=== MATERIALS PROVIDED ===

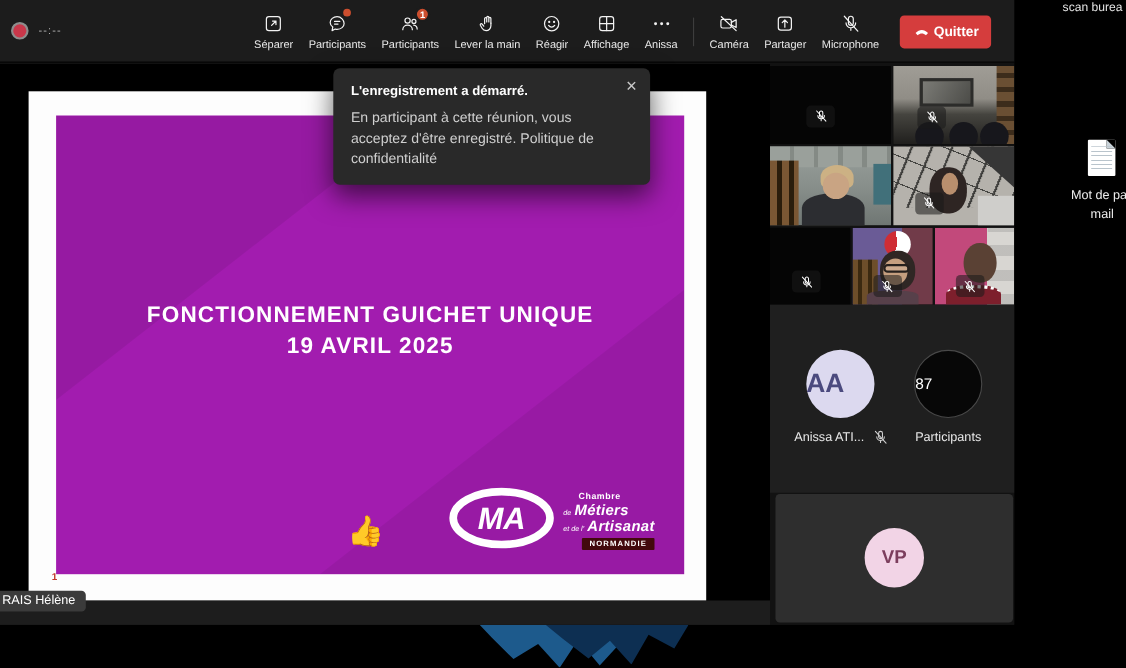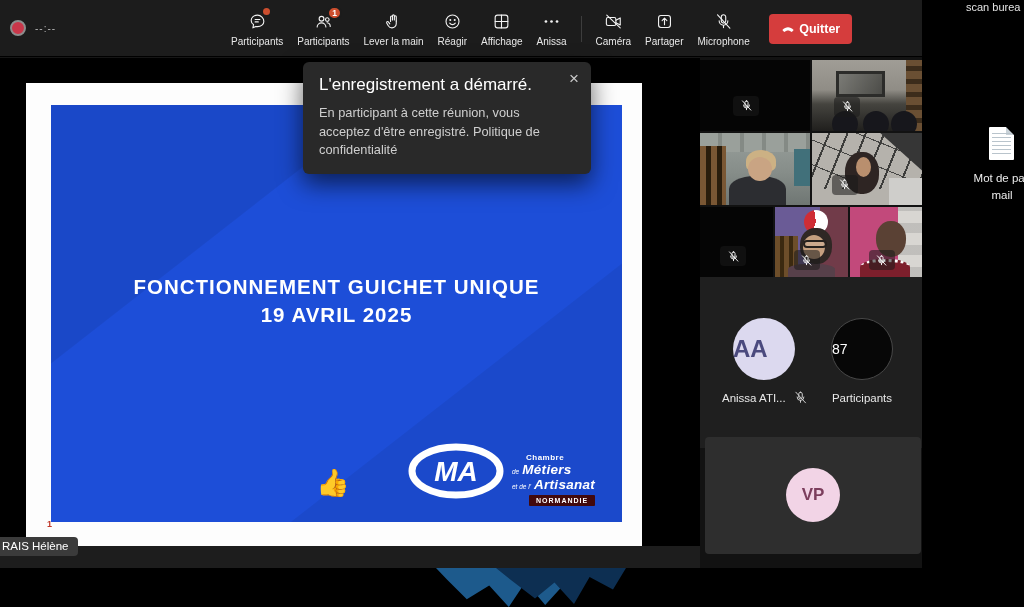"Séparer" div.tb-item { html: none -> <div> <div> <svg> <use></use> </svg> </div> <span>Séparer</span> </div> }
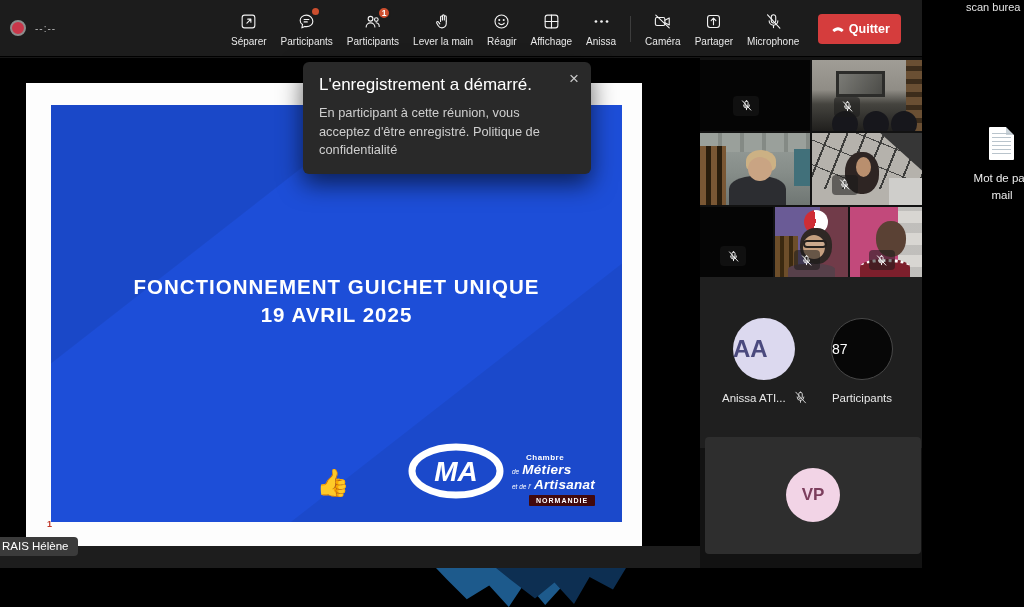"L'enregistrement a démarré." .toast-title { font-size: 17px -> 12px; font-weight: normal -> bold }
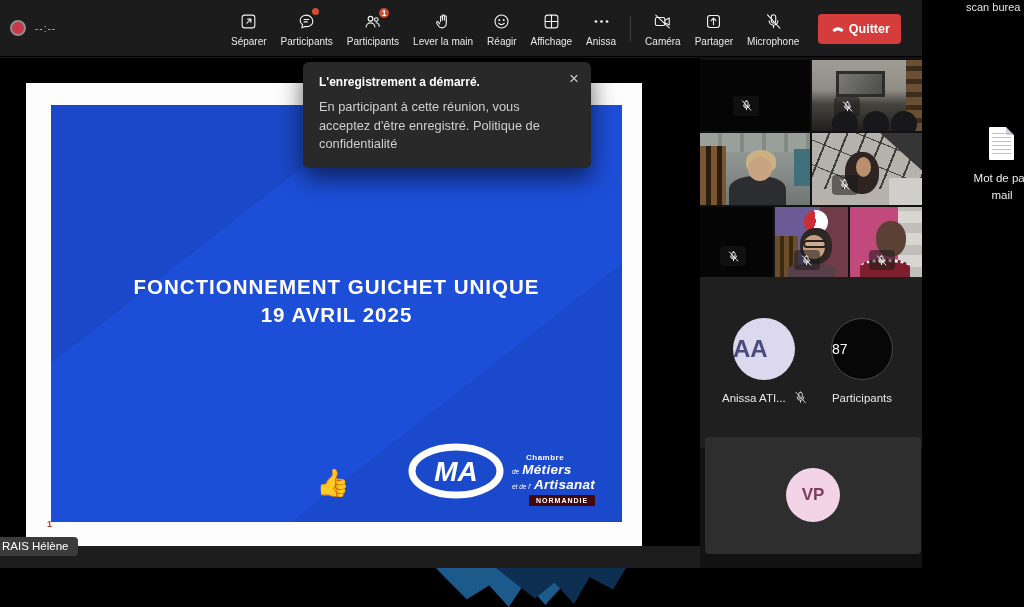"FONCTIONNEMENT GUICHET UNIQUE" .slide-red { background: #1d4ed8 -> #a21caf }
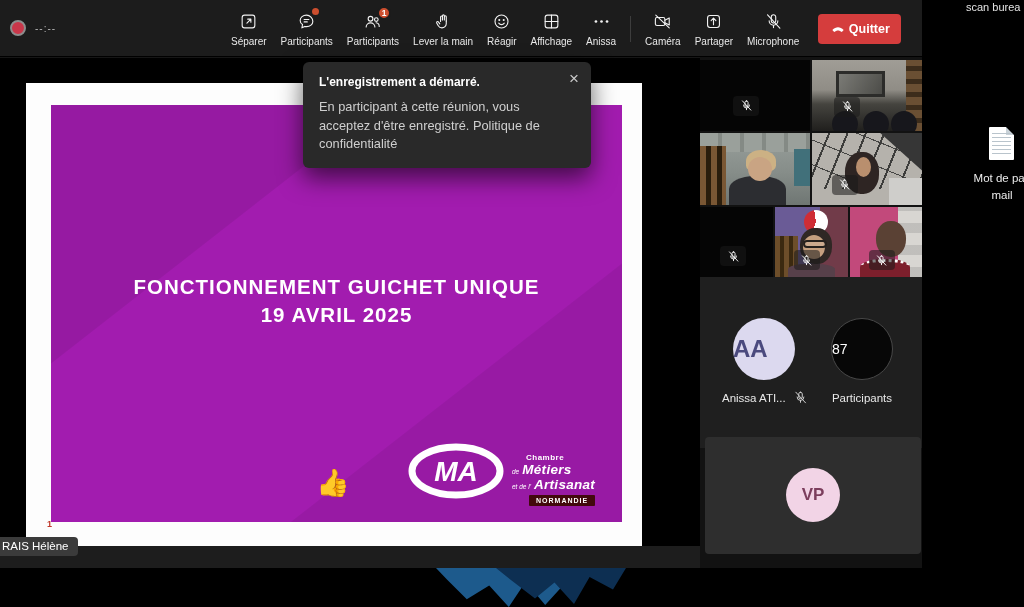"Chambre" .logo-text { margin-top: 6px -> none }
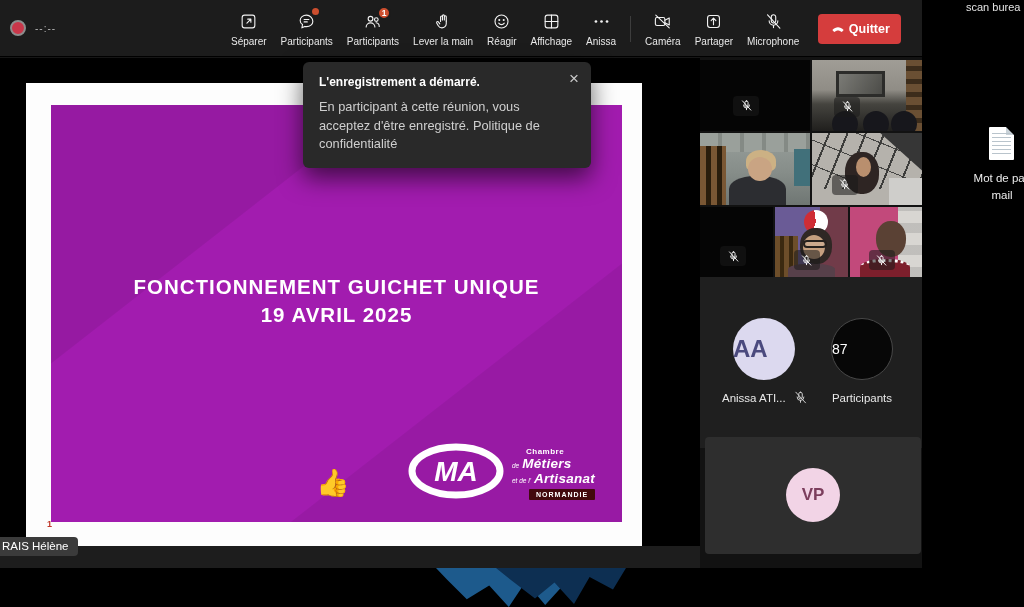"VP" .vp-tile { top: 380px -> 392px }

===

▶ **DIRECTIONS**:
Repeat the preceding records exactly but drop the images.

▶ **PROBLEM SOLUTION**:
"Séparer" div.tb-item { html: none -> <div> <div> <svg> <use></use> </svg> </div> <span>Séparer</span> </div> }
"L'enregistrement a démarré." .toast-title { font-size: 17px -> 12px; font-weight: normal -> bold }
"FONCTIONNEMENT GUICHET UNIQUE" .slide-red { background: #1d4ed8 -> #a21caf }
"Chambre" .logo-text { margin-top: 6px -> none }
"VP" .vp-tile { top: 380px -> 392px }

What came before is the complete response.